# [Problem statement]
Below are records with pictures. Reproduce exactly the lines from the line with "row order: Timestamp descending" to the line with "2025-06-13 22:12:26 |", inclusive, and leave each picture out.
─── Data for this task
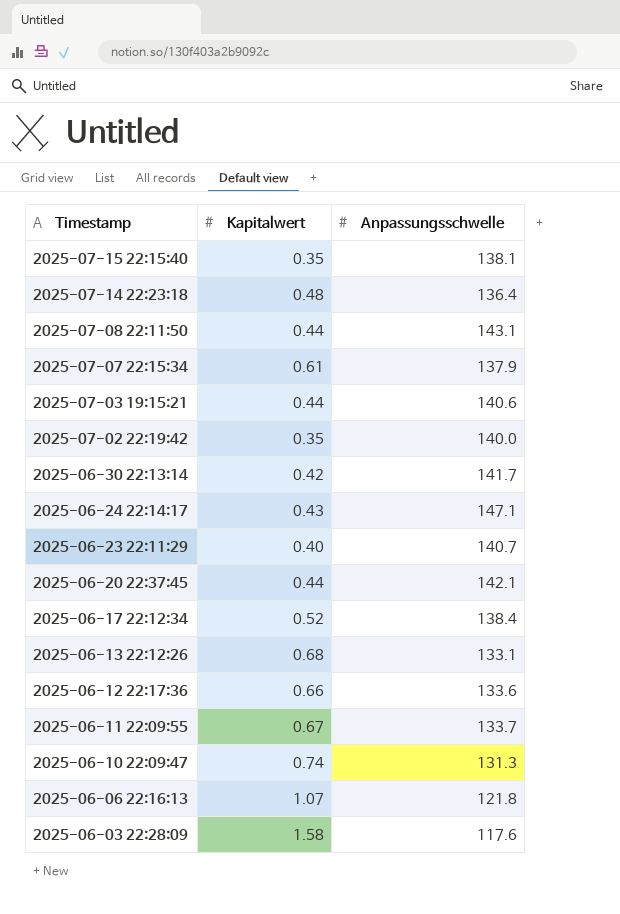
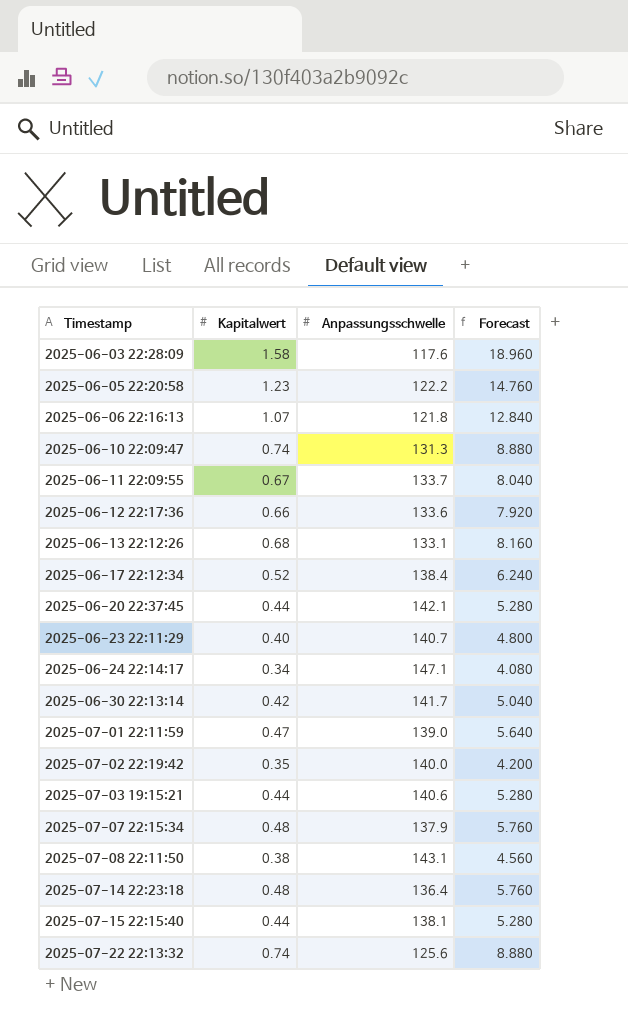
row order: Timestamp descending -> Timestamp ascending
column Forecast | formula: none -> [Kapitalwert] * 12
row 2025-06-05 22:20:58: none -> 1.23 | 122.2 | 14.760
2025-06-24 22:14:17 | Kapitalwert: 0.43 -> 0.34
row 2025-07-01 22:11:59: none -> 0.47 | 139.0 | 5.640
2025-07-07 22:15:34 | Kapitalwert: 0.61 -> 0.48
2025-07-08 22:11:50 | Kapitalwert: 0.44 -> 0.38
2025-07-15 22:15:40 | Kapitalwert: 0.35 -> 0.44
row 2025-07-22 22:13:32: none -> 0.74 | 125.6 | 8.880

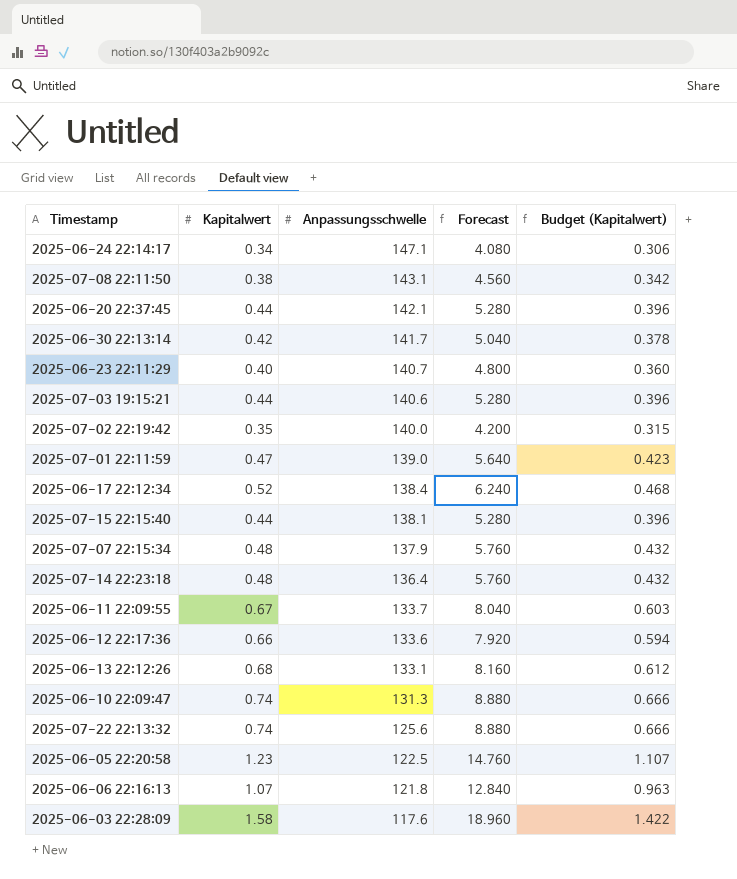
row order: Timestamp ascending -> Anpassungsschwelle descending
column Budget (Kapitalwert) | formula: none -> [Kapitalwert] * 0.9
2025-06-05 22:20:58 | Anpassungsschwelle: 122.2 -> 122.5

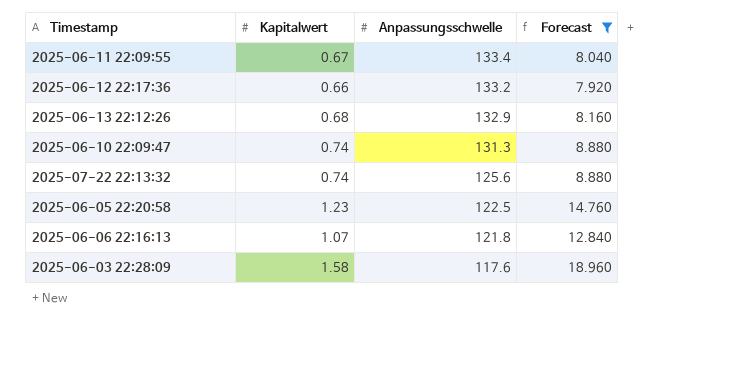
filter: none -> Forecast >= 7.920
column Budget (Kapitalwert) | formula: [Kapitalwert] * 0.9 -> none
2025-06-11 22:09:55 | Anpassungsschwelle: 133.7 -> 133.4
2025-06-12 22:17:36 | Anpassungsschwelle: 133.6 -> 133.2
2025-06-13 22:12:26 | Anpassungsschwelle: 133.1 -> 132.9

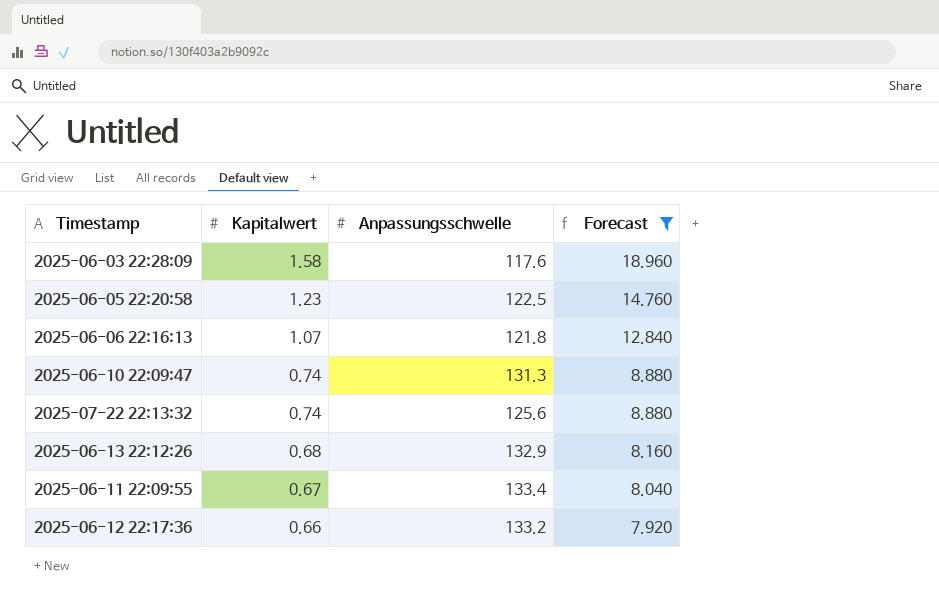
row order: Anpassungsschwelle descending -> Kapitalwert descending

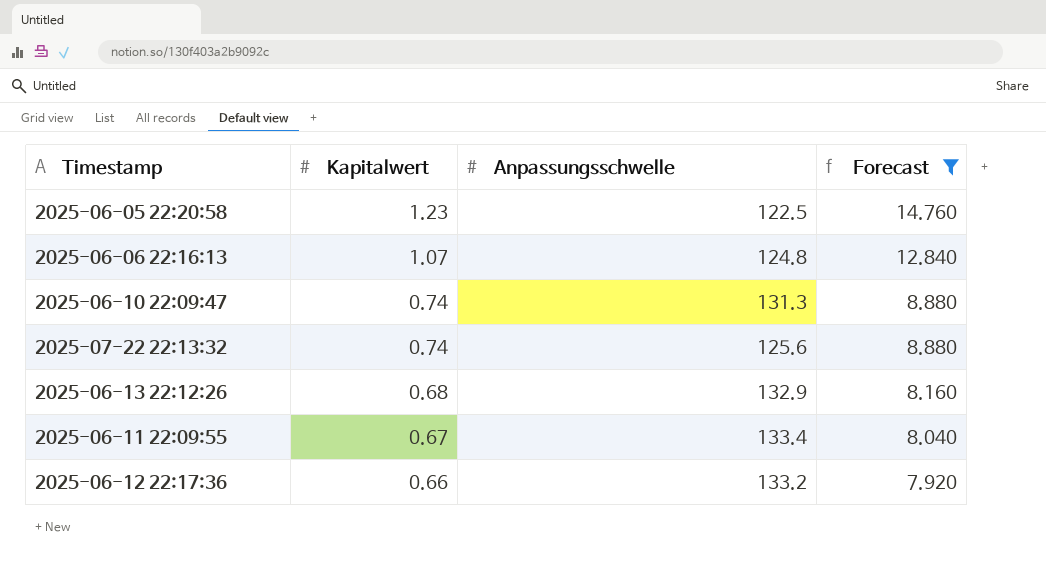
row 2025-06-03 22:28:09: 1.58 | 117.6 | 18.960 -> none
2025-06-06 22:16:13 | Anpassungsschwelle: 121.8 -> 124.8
──────
─── Data for this task
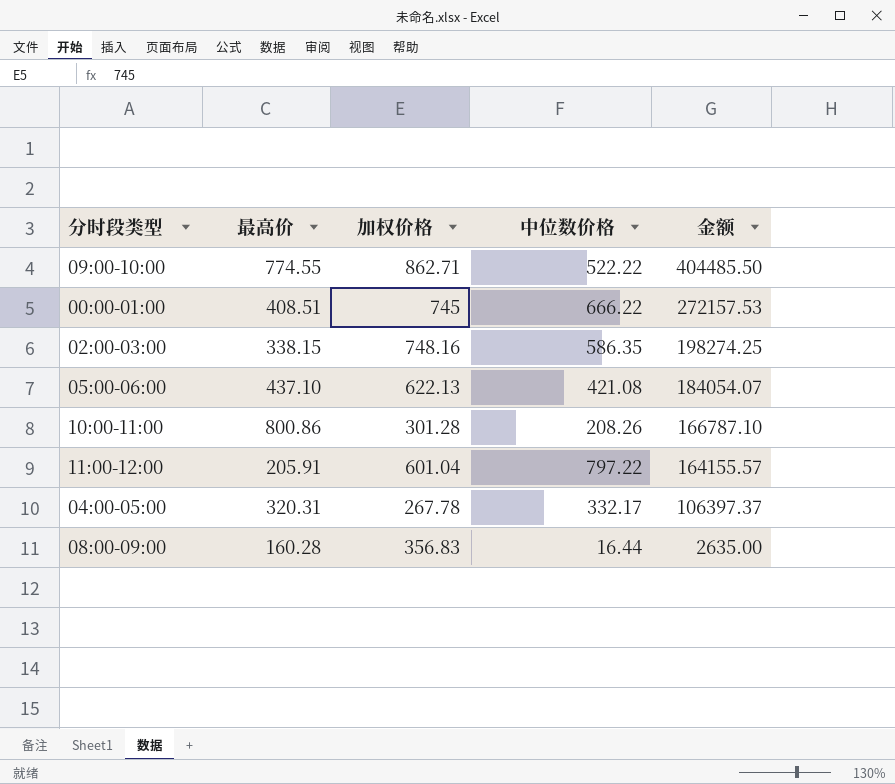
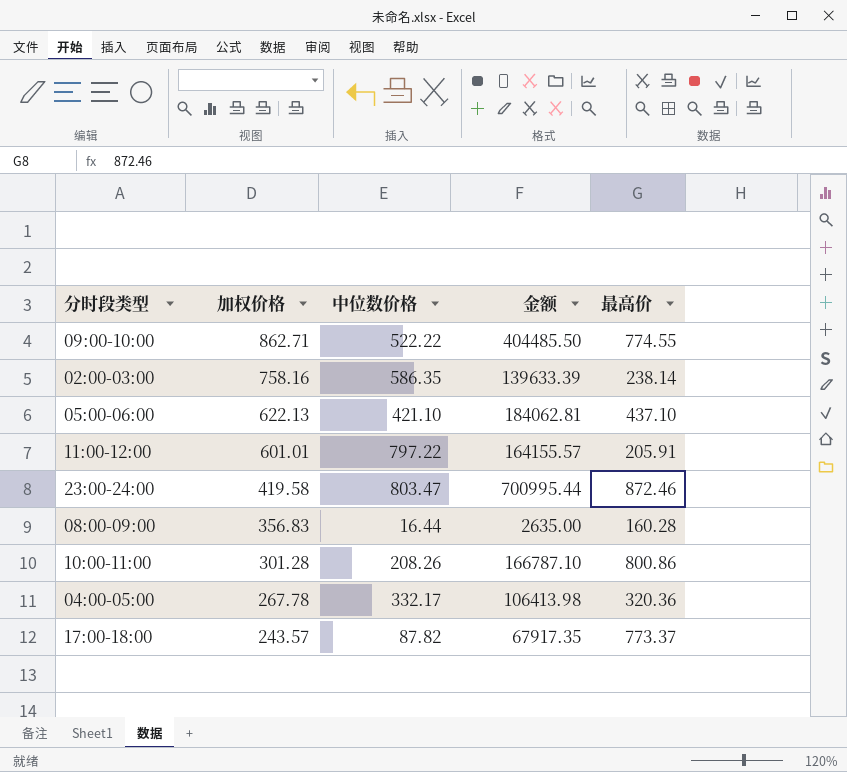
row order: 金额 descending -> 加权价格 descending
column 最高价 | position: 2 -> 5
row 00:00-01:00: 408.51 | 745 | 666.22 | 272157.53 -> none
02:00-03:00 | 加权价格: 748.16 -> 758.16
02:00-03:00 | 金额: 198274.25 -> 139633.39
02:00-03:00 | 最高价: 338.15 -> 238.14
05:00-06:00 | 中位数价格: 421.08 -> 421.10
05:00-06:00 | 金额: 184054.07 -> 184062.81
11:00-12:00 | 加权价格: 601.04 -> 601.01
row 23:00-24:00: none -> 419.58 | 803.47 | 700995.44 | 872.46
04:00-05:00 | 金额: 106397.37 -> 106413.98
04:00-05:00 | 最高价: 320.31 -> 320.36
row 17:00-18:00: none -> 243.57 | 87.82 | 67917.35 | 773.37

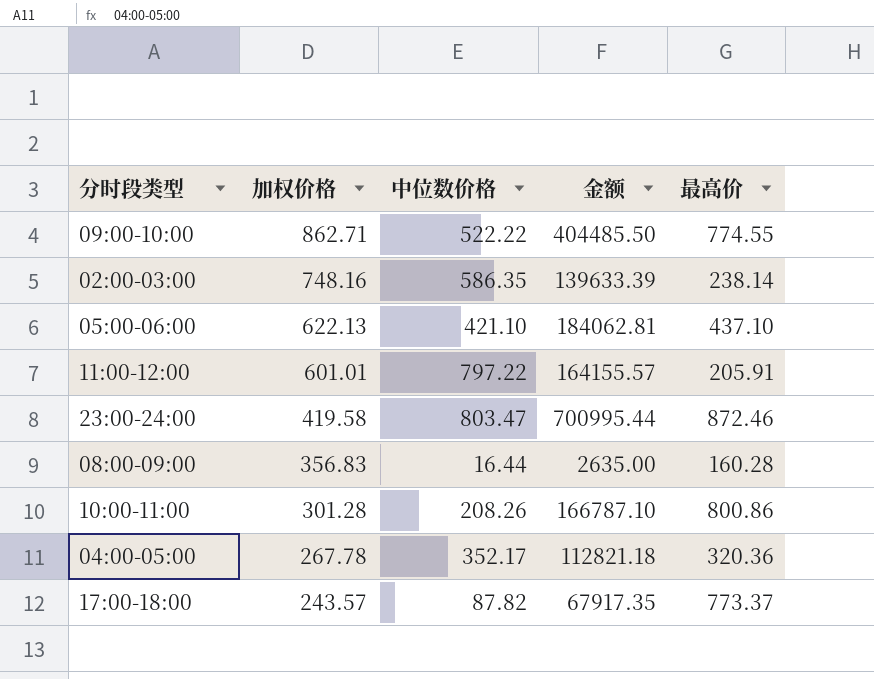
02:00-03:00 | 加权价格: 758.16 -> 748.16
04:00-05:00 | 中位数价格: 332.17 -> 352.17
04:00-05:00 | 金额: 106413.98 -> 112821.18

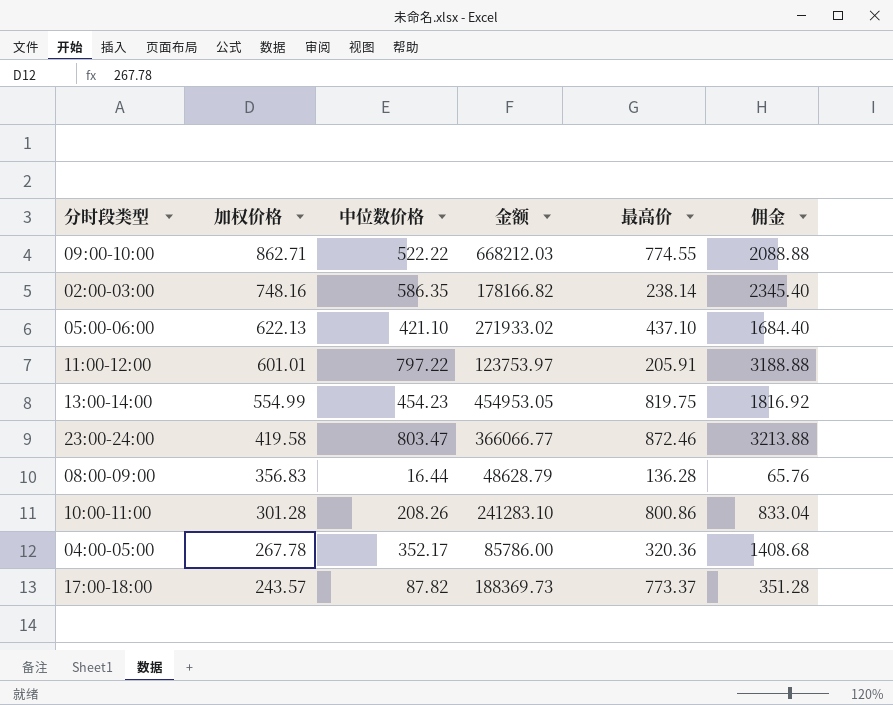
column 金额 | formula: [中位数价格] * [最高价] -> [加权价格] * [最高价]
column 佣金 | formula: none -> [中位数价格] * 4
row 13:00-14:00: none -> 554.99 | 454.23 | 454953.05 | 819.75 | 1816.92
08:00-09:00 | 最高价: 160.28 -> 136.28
──────
# [Answer section]
row order: Timestamp descending -> Timestamp ascending
column Forecast | formula: none -> [Kapitalwert] * 12
row 2025-06-05 22:20:58: none -> 1.23 | 122.2 | 14.760
2025-06-24 22:14:17 | Kapitalwert: 0.43 -> 0.34
row 2025-07-01 22:11:59: none -> 0.47 | 139.0 | 5.640
2025-07-07 22:15:34 | Kapitalwert: 0.61 -> 0.48
2025-07-08 22:11:50 | Kapitalwert: 0.44 -> 0.38
2025-07-15 22:15:40 | Kapitalwert: 0.35 -> 0.44
row 2025-07-22 22:13:32: none -> 0.74 | 125.6 | 8.880

row order: Timestamp ascending -> Anpassungsschwelle descending
column Budget (Kapitalwert) | formula: none -> [Kapitalwert] * 0.9
2025-06-05 22:20:58 | Anpassungsschwelle: 122.2 -> 122.5

filter: none -> Forecast >= 7.920
column Budget (Kapitalwert) | formula: [Kapitalwert] * 0.9 -> none
2025-06-11 22:09:55 | Anpassungsschwelle: 133.7 -> 133.4
2025-06-12 22:17:36 | Anpassungsschwelle: 133.6 -> 133.2
2025-06-13 22:12:26 | Anpassungsschwelle: 133.1 -> 132.9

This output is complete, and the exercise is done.